Weiterhin Diskussion um Klimaschutzplan 2050

klimaschutzplan2050Der Bundestag hat im September 2016 das Klimaschutzabkommen von Paris ratifiziert und es damit 59 weiteren Staaten gleich getan. Diese 60 Staaten sind zusammen für rund 48 Prozent der weltweiten Treibhausgasemissionen verantwortlich. Unter den Bündnispartnern sind mit China und den USA auch die größten Klimaverschutzer und ehemaligen Bremser der internationalen Klimaschutzpolitik. Das Abkommen tritt allerdings erst in Kraft, wenn mindestens 55 Vertragsparteien unterzeichnen, die zusammen 55 Prozent oder mehr der weltweiten Treibhausgase ausstoßen. Wird Indien wie angekündigt Anfang Oktober das Abkommen ratifizieren, ist die nötige Mehrheit erreicht und die internationale Staatengemeinschaft kann beim diesjährigen Klimagipfel in Marrakesch konkrete Maßnahmen zum Erreichen der Klimaziele beschließen. Denn über konkrete Maßnahmen, Zeitpunkte und Sanktionen war in Paris 2015 nicht verhandelt worden.
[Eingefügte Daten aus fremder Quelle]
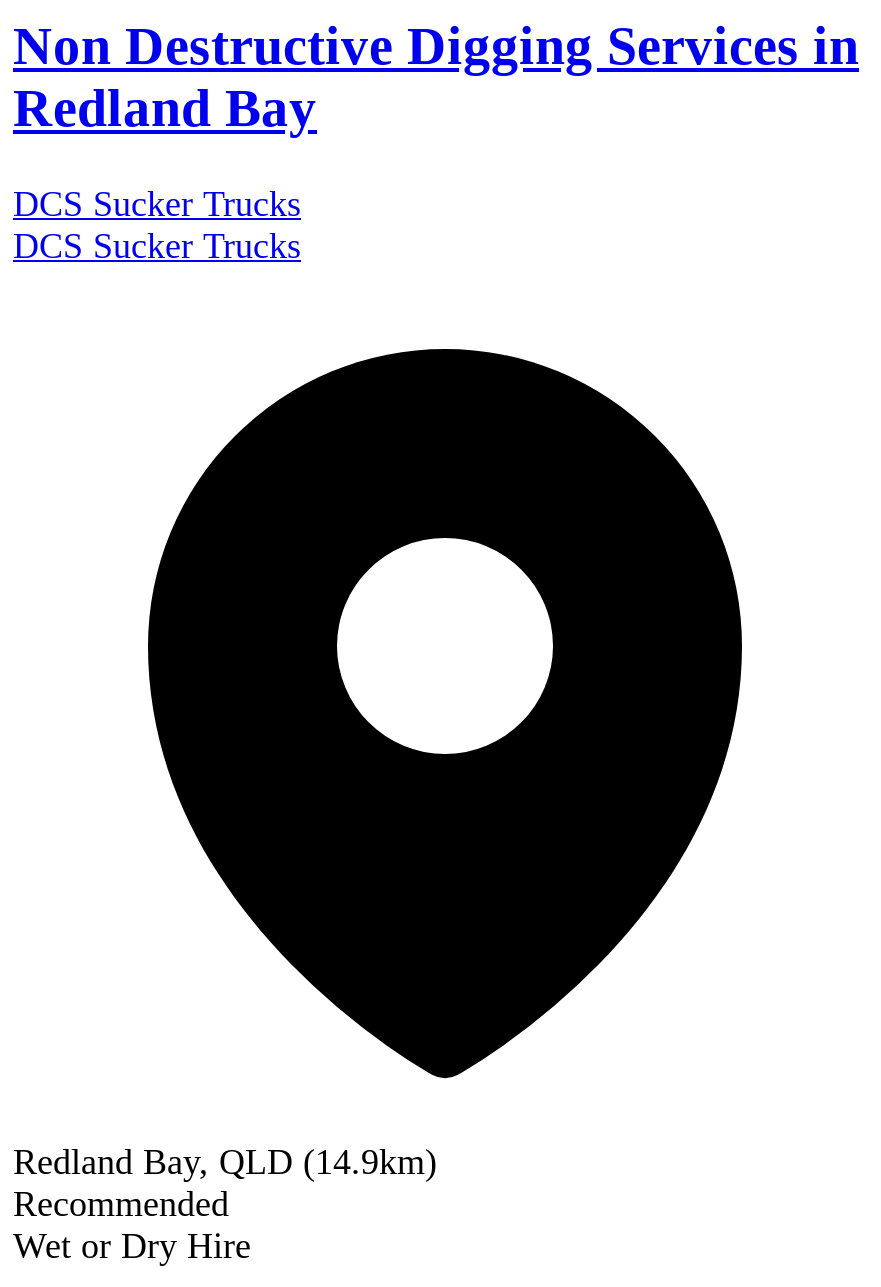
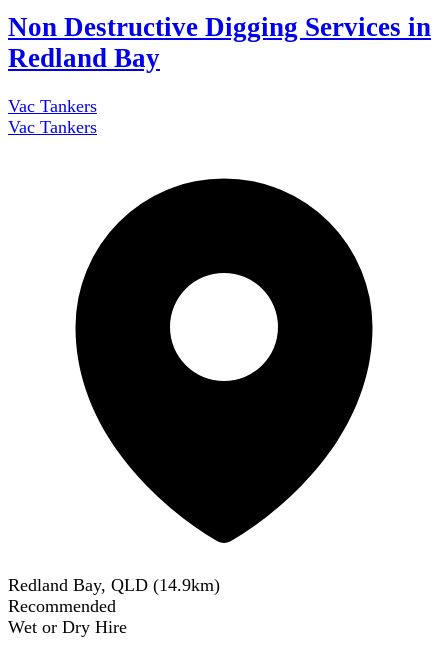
- DCS Sucker Trucks
- DCS Sucker Trucks
+ Vac Tankers
+ Vac Tankers
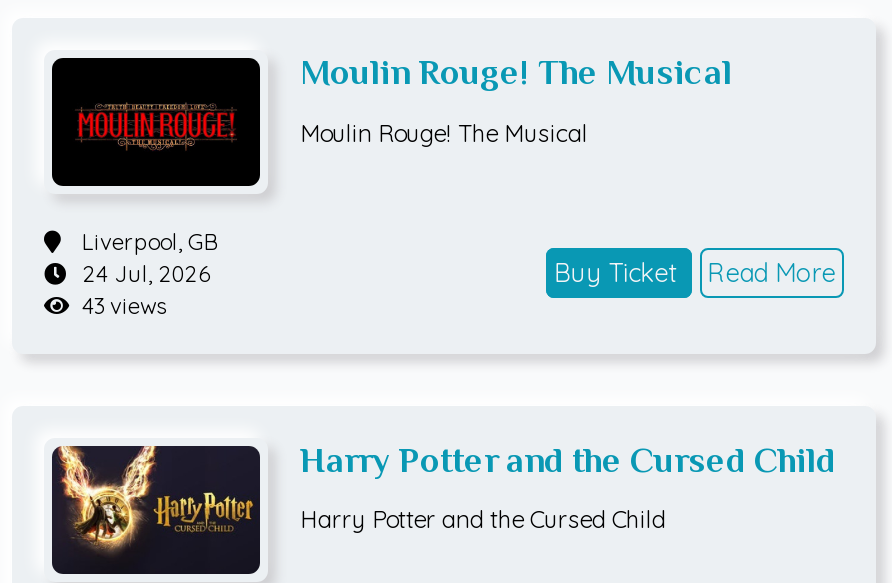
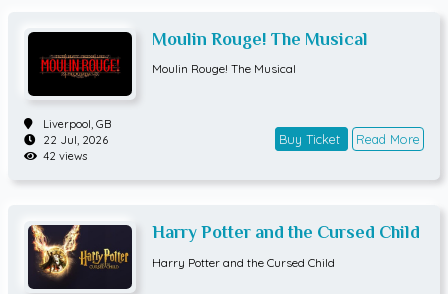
- 24 Jul, 2026
+ 22 Jul, 2026

- 43 views
+ 42 views
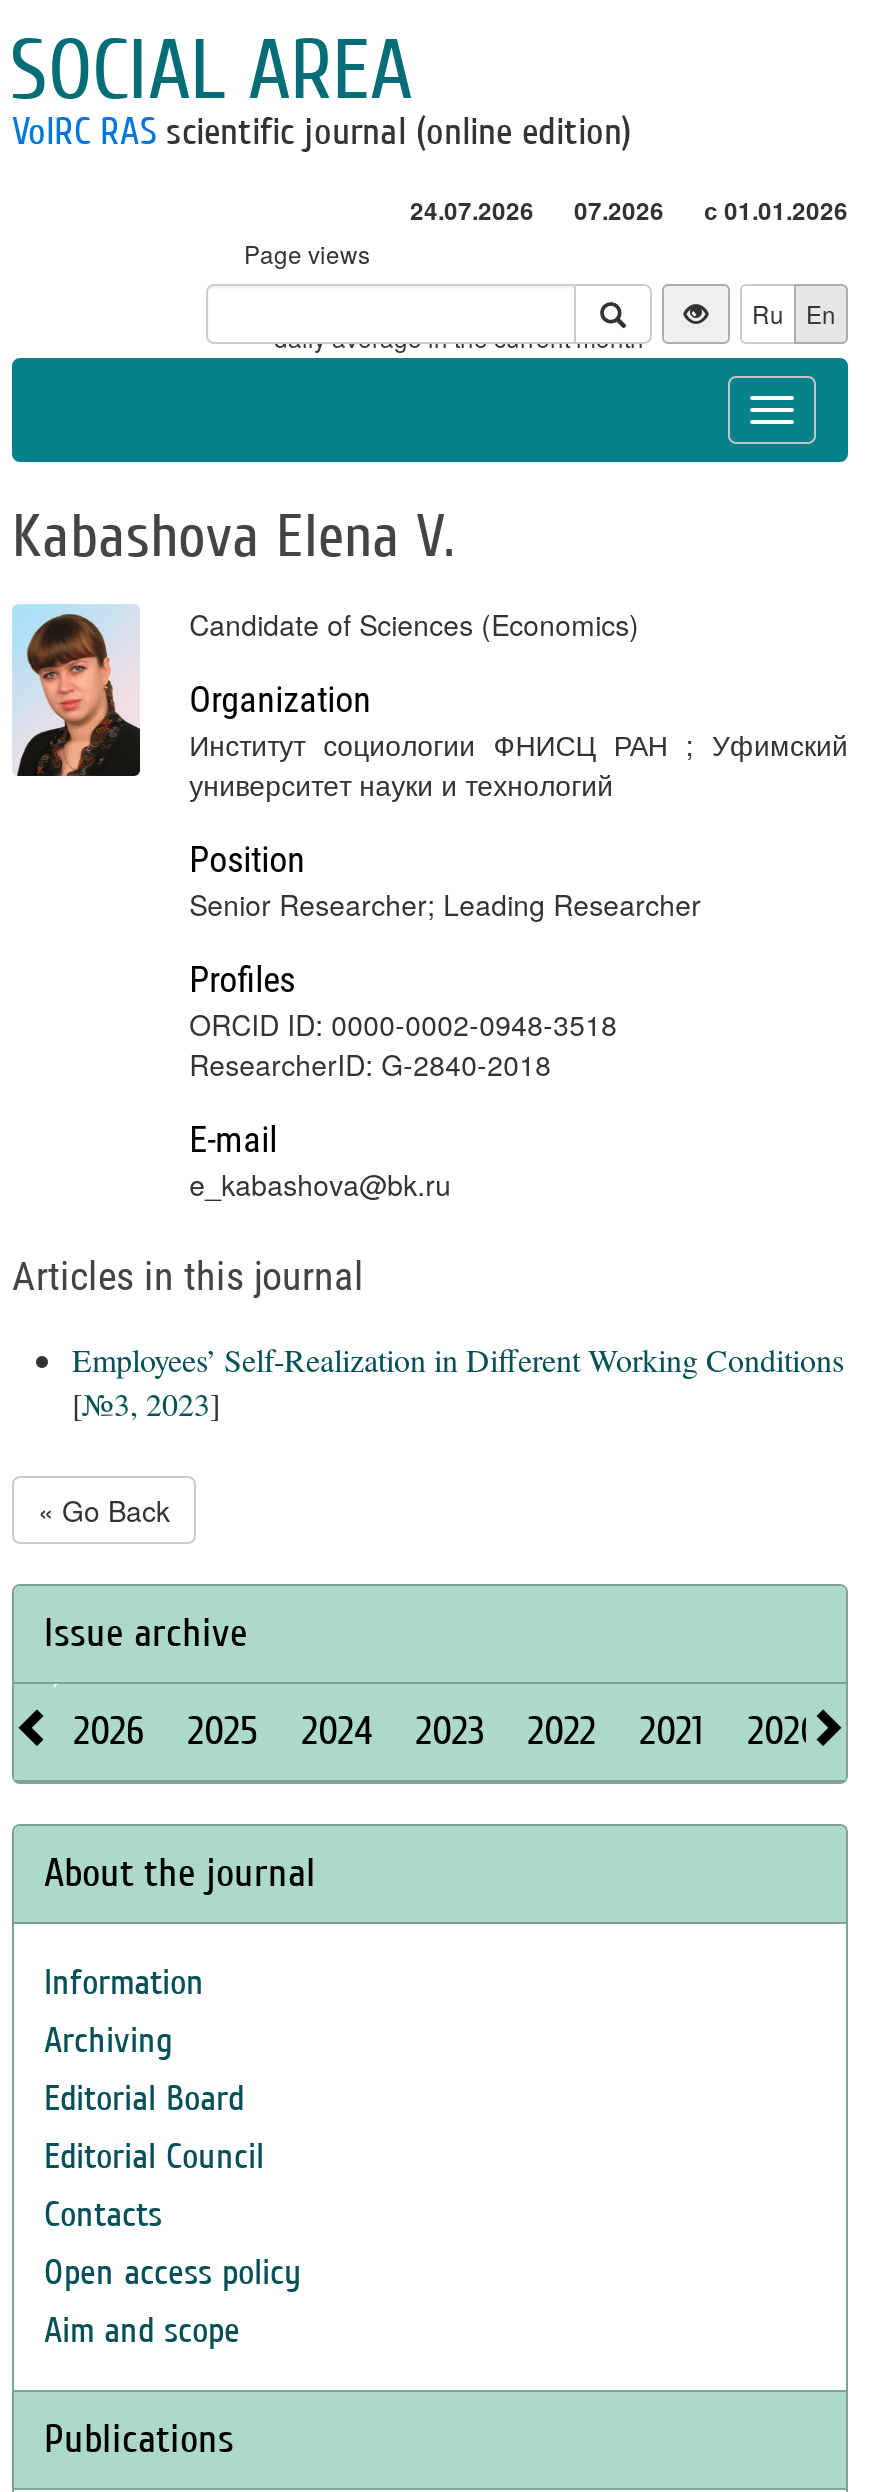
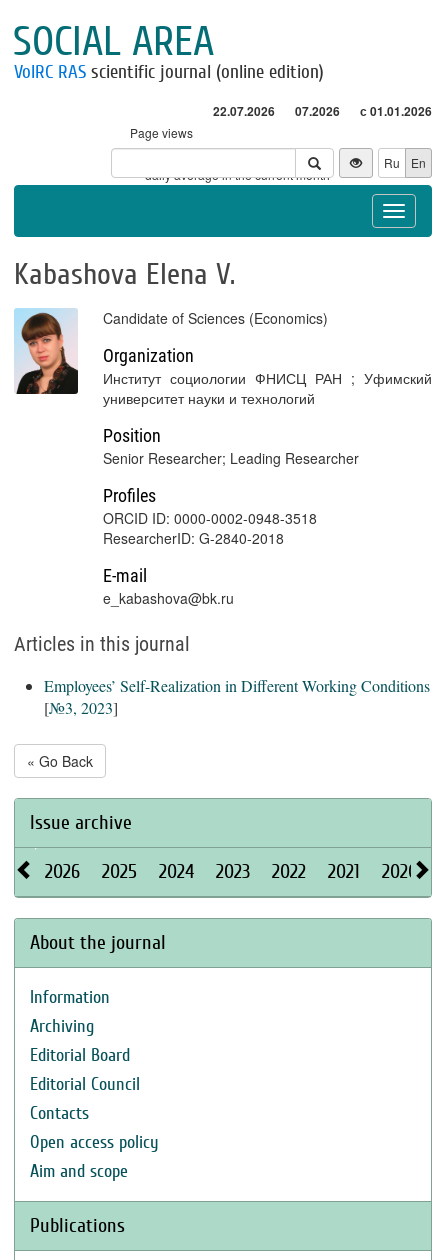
- 24.07.2026 07.2026 с 01.01.2026
+ 22.07.2026 07.2026 с 01.01.2026
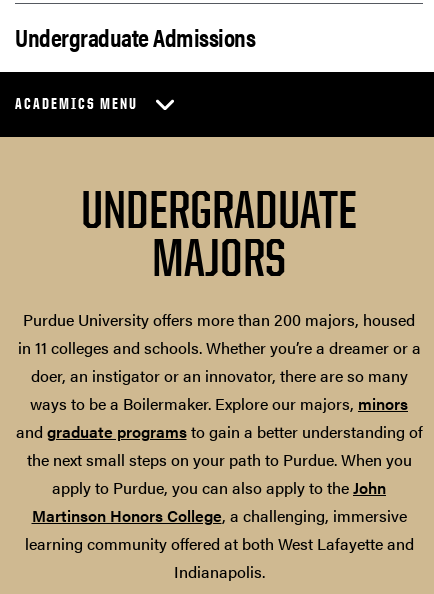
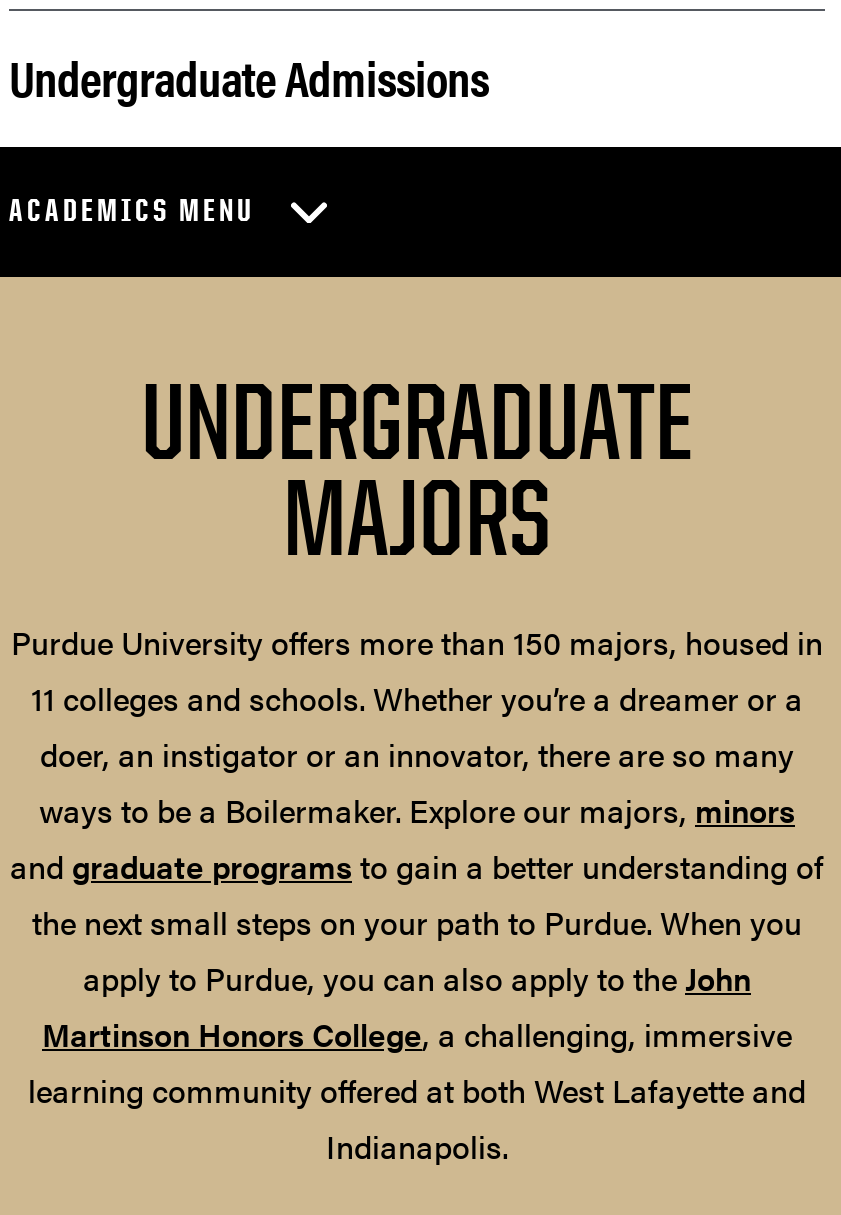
- Purdue University offers more than 200 majors, housed
- in 11 colleges and schools. Whether you’re a dreamer or a
+ Purdue University offers more than 150 majors, housed in
+ 11 colleges and schools. Whether you’re a dreamer or a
Zeitgleich zur Entscheidung des Bundestages ringt das politische Berlin allerdings weiterhin um den Klimaschutzplan 2050, an dem die Bundesregierung ihre Klimaschutzpolitik langfristig ausrichten will. Derzeit gibt es hitzige Diskussionen und ganz unterschiedliche Bewertungen des Dokumentes. Umweltverbände kritisieren den Klimaschutzplan 2050 als zu lax – die Union hält ihn für zu scharf. Denjenigen, die einen Überblick über den Entstehungsprozess des Dokuments sowie eine Verortung der Pro- und Contrastimmen in verschiedenen Bundesministerien, der Industrie, den Parteien und Umweltschutzorganisation benötigen, sei der Artikel „Harmlos oder horrormäßig“ des Berliner Tagesspiegels empfohlen. Er sortiert die vielstimmigen Reaktionen auf den vom Bundesumweltministerium erarbeiten Plan.